Global Unions Push for Economic Stimulus
More than 90 trade union leaders from all parts of the world met this week in Washington, D.C., with senior officials of the World Bank and the International Monetary Fund (IMF) to push for continuing economic stimulus to jump-start the global economy.
In the meetings, IMF Managing Director Dominique Strauss-Kahn and World Bank President Robert Zoellick agreed on the importance of employment, social protection, working with trade unions and broadening the distribution of economic growth.
International Trade Union Confederation (ITUC) General Secretary Sharan Burrow says:
In view of the continuing unemployment crisis worldwide, it is vital that the IMF and World Bank recognize the importance of maintaining global economic stimulus until recovery is assured.
Income-led growth is the key to securing recovery and ending the kinds of social deprivation and misery we’re seeing in countries like Tunisia. We have to stop the financial elites regaining control and sowing the seeds of an imminent new crisis at a time when workers are still suffering the unemployment caused by the last one.
The meetings in Washington, D.C., were a prelude to the union leaders’ discussions with the finance ministers and elected leaders of the world’s top economies during the G-8 and G-20 meetings later this year. The global trade union movement is calling on the governments of the G-20 nations to return the global economy to a path of growth and job creation, implement financial regulation and get development back on track.

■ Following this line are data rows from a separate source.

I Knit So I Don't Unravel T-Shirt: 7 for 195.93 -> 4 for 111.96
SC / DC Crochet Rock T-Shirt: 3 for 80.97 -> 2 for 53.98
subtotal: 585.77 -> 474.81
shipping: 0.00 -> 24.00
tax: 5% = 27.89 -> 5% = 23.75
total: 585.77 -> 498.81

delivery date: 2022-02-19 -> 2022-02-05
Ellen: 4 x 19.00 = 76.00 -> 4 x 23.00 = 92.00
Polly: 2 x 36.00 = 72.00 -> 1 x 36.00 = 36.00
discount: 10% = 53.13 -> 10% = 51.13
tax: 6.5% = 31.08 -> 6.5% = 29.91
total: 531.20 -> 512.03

The union delegation is urging the IMF to oppose the attacks on wages and workers’ rights in countries such as Ireland and Romania, and to advance the case for a global financial speculation tax. The AFL-CIO and the global union movement have been demanding that Wall Street pay for creating the global economic meltdown, in part through a small tax on financial speculation.

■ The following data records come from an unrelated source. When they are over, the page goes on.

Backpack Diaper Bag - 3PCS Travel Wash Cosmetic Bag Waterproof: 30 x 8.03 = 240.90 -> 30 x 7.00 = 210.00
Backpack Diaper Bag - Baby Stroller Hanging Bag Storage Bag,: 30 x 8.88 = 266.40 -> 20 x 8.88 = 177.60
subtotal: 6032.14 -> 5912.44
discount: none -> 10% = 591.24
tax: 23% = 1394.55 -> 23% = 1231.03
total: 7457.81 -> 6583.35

Some economists say that in addition to generating job creation funds, the tax would help reduce risky financial practices and products such as derivatives, short-term investment strategies and other speculation that fueled the economy’s crash.
Discussions with the World Bank will focus on the twin challenges of protecting labor standards in Bank-supported loan programs and stopping attacks on labor protections in the Bank’s notorious “Doing Business” publication.